## RECORDS
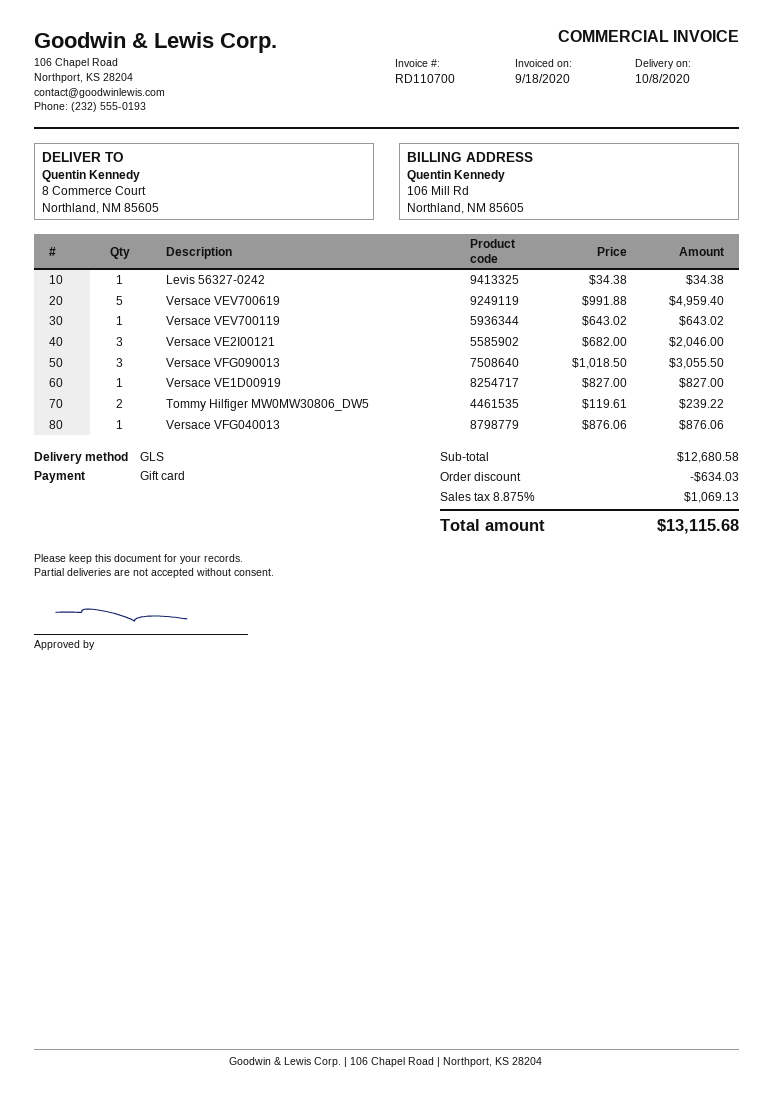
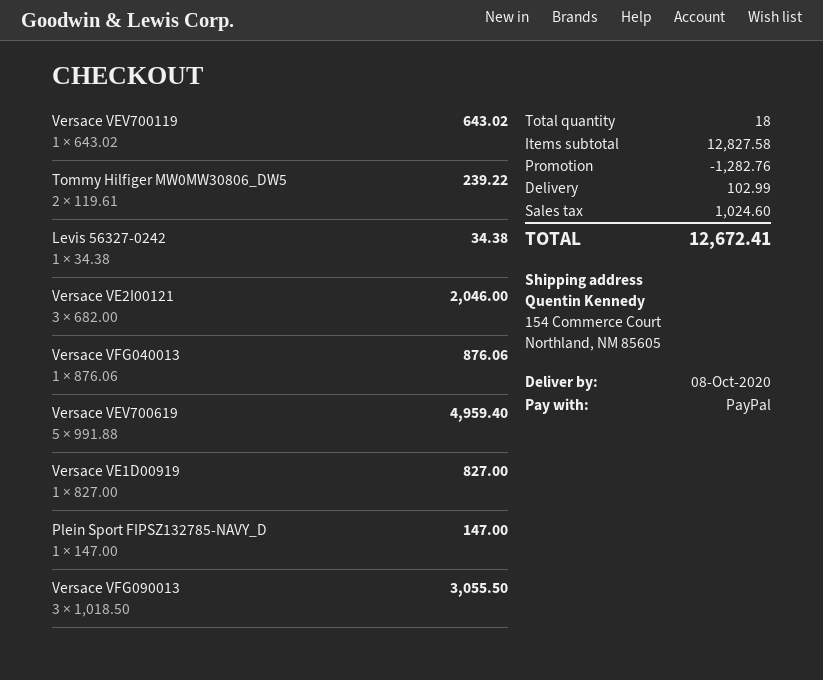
payment method: gift card -> PayPal
ship to: 8 Commerce Court, Northland, NM 85605 -> 154 Commerce Court, Northland, NM 85605
Plein Sport FIPSZ132785-NAVY_D: none -> 1 x 147.00 = 147.00
subtotal: 12680.58 -> 12827.58
discount: 634.03 -> 1282.76
shipping: none -> 102.99
tax: 1069.13 -> 1024.60
total: 13115.68 -> 12672.41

## HOW TO COMPLETE THIS TASK
Reproduce the records exactly, starting with their first line and ending with the line that contains "tax: 1069.13 -> 1024.60", though pictures should be dropped.

## RESPONSE
payment method: gift card -> PayPal
ship to: 8 Commerce Court, Northland, NM 85605 -> 154 Commerce Court, Northland, NM 85605
Plein Sport FIPSZ132785-NAVY_D: none -> 1 x 147.00 = 147.00
subtotal: 12680.58 -> 12827.58
discount: 634.03 -> 1282.76
shipping: none -> 102.99
tax: 1069.13 -> 1024.60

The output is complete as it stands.